The BCD Triage Sieve performed best in this nationally representative population; we recommend it supersede the NARU Triage Sieve as the UK primary major incident triage tool. Validated triage category definitions are recommended for appraising future major incidents.
This study is funded by the National Institute for Health Research (NIHR) Surgical Reconstruction and Microbiology Research Centre. GVG also acknowledges support from the MRC Heath Data Research UK (HDRUK/CFC/01). The views expressed are those of the authors and not necessarily those of the NIHR, the Department of Health and Social Care, or the Ministry of Defence.

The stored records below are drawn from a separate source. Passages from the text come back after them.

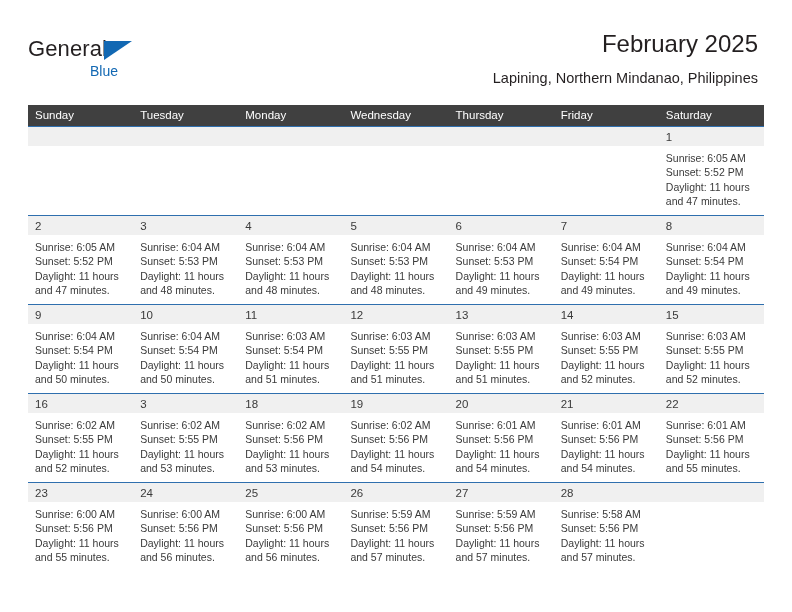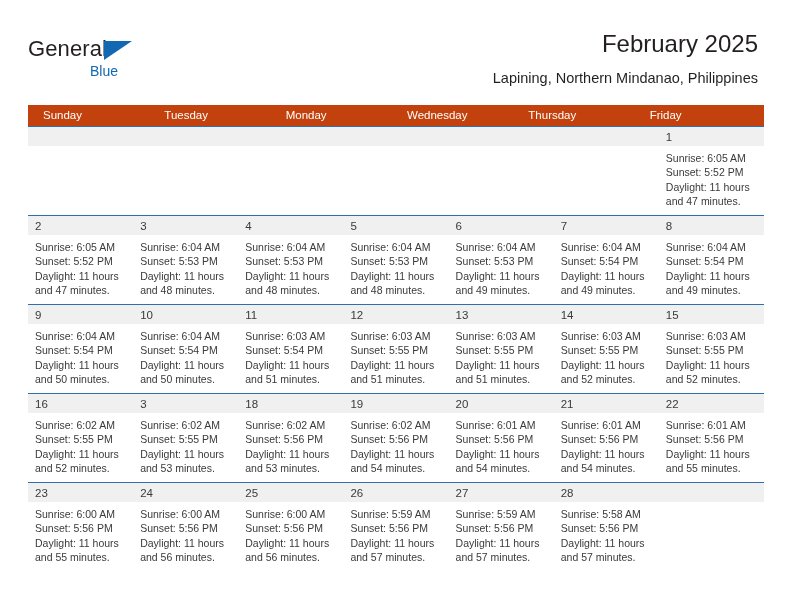--- a/index.html
+++ b/index.html
@@ -93,10 +93,9 @@
   }
   .weekdays {
     display: flex;
-    background: #c2410c;
+    background: #404040;
     height: 21px;
     align-items: center;
-    padding-left: 8px;
   }
   .weekday {
     flex: 1 1 0;

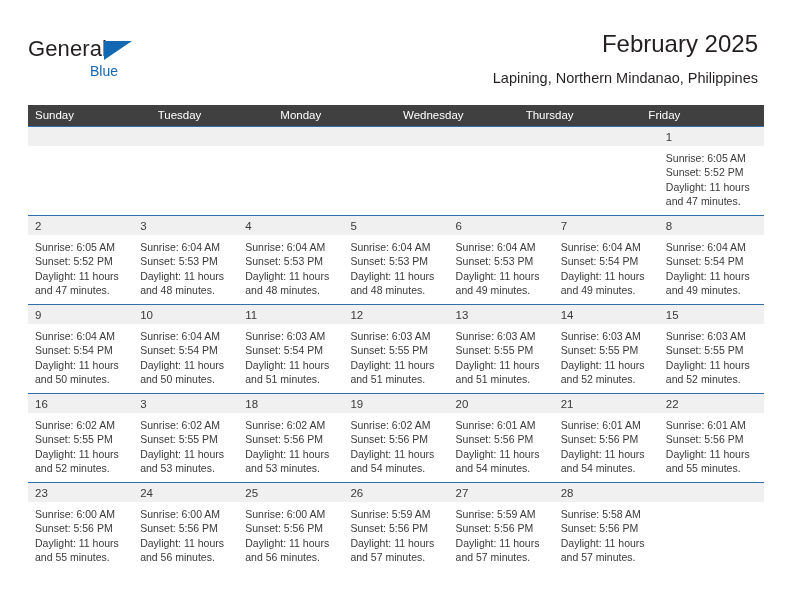--- a/index.html
+++ b/index.html
@@ -170,6 +170,7 @@
       <div class="weekday">Wednesday</div>
       <div class="weekday">Thursday</div>
       <div class="weekday">Friday</div>
+      <div class="weekday">Saturday</div>
     </div>
 
     <div class="week">

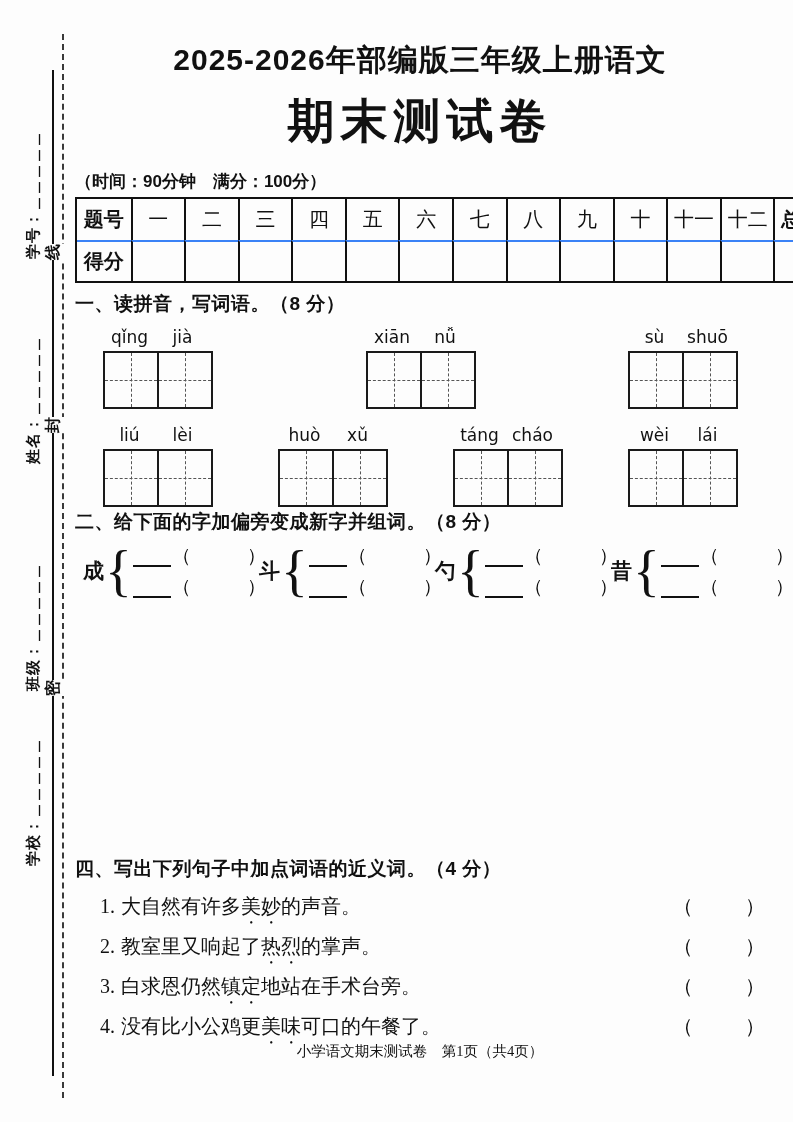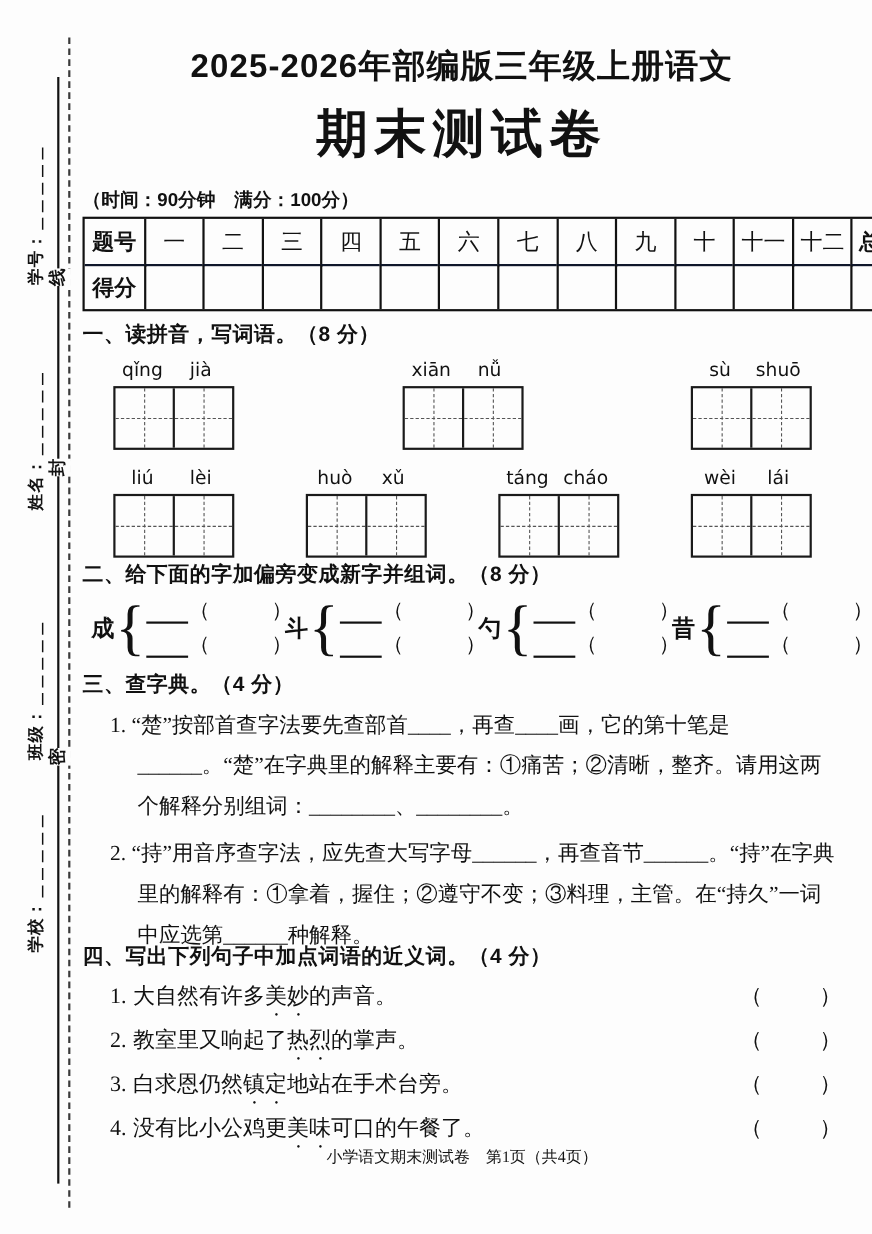--- a/index.html
+++ b/index.html
@@ -27,7 +27,7 @@
   .score-table{position:absolute;left:75px;top:197px;width:754px;border:2.5px solid #111;
         display:grid;grid-template-columns:repeat(14,1fr);grid-auto-rows:41px;
         font-family:"Liberation Sans",sans-serif;box-sizing:border-box;}
-  .sc{border-left:2px solid #111;border-top:2px solid #0f172a;display:flex;
+  .sc{border-left:2px solid #111;border-top:2px solid #3b82f6;display:flex;
         align-items:center;justify-content:center;font-size:20px;}
   .sc.col1{border-left:none;} .sc.r1{border-top:none;}
   .sc.lab{font-weight:700;}

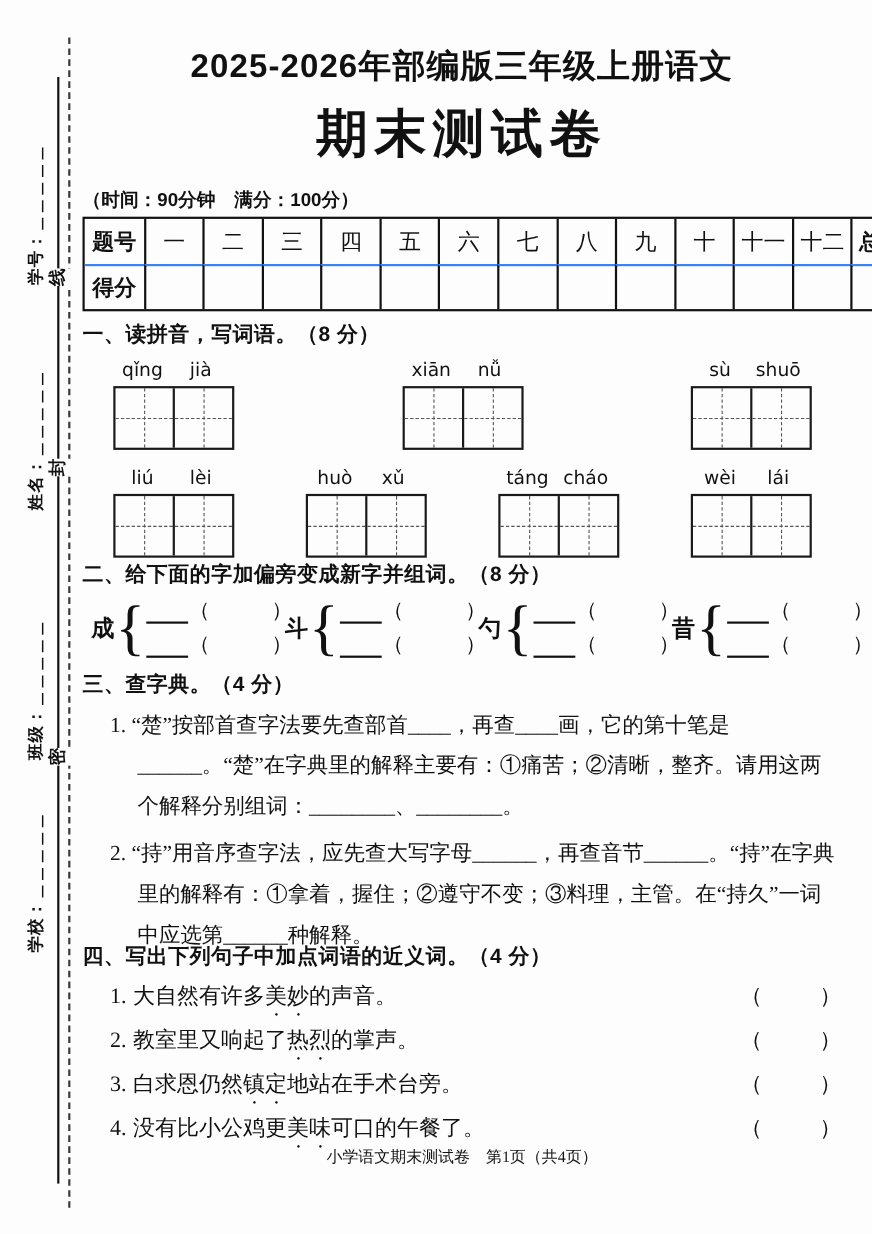--- a/index.html
+++ b/index.html
@@ -322,11 +322,6 @@
     </div>
   </div>
 
-  <div class="sec" style="top:609px">
-    <div class="sec-h">三、查字典。（4 分）</div>
-    <div class="dict-item">1. “楚”按部首查字法要先查部首____，再查____画，它的第十笔是______。“楚”在字典里的解释主要有：①痛苦；②清晰，整齐。请用这两个解释分别组词：________、________。</div>
-    <div class="dict-item">2. “持”用音序查字法，应先查大写字母______，再查音节______。“持”在字典里的解释有：①拿着，握住；②遵守不变；③料理，主管。在“持久”一词中应选第______种解释。</div>
-  </div>
 
   <div class="sec" style="top:856px">
     <div class="sec-h">四、写出下列句子中加点词语的近义词。（4 分）</div>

自然灾害、冲突和恐怖主义是全球死亡和残疾的主要原因。医疗应对的核心是分诊,这对于确保在正确的时间为正确的患者提供正确的治疗至关重要。理想的分诊工具对最高优先级(P1)患者具有高灵敏度,同时过度分诊率可接受地低。本研究比较了主要事件分诊工具在英国前瞻性创伤审计与研究网络(TARN)登记处预测成人P1伤亡状况的性能。
纳入年龄在16岁及以上(2008年1月至2017年 December)的TARN患者。使用患者首次记录的院前生理数据应用十种现有的分诊工具。随后根据预定义的基于干预的标准为患者分配分诊类别(P1、P2、P3、预期或死亡)。通过比较工具预测的和基于干预的优先级状态来评估工具性能。
纳入195,709例患者;死亡率为7.0%(n = 13,601);中位损伤严重度评分(ISS)为9(四分位间距9 - 17);97.1%为钝性损伤。22,144例(11.3%)患者符合基于干预的P1状态标准,与P2患者相比,其死亡率更高(12.8%对5.0%,p < 0.001),重症监护需求增加(52.4%对5.0%,p < 0.001),损伤更严重(中位ISS 21对9,p < 0.001)。在16 - 64岁人群中,表现最佳的工具是战场伤亡演练(BCD)分诊筛检表(预测P1状态:灵敏度70.4%,过度分诊70.9%,受试者工作特征曲线下面积(AUC)0.68 [95%置信区间0.676 - 0.684])。英国国家救护车应急小组(NARU)分诊筛检表的灵敏度为44.9%;过度分诊56.4%;AUC 0.666(95%置信区间0.662 - 0.670)。所有工具在老年人(65岁及以上)中表现不佳。
BCD分诊筛检表在这个具有全国代表性的人群中表现最佳;我们建议它取代NARU分诊筛检表,成为英国主要事件的主要分诊工具。建议使用经过验证的分诊类别定义来评估未来的主要事件。
本研究由英国国家卫生研究院(NIHR)外科重建与微生物学研究中心资助。GVG还感谢医学研究委员会英国健康数据研究(HDRUK/CFC/01)的支持。所表达的观点是作者的观点,不一定代表NIHR、卫生与社会保健部或国防部的观点。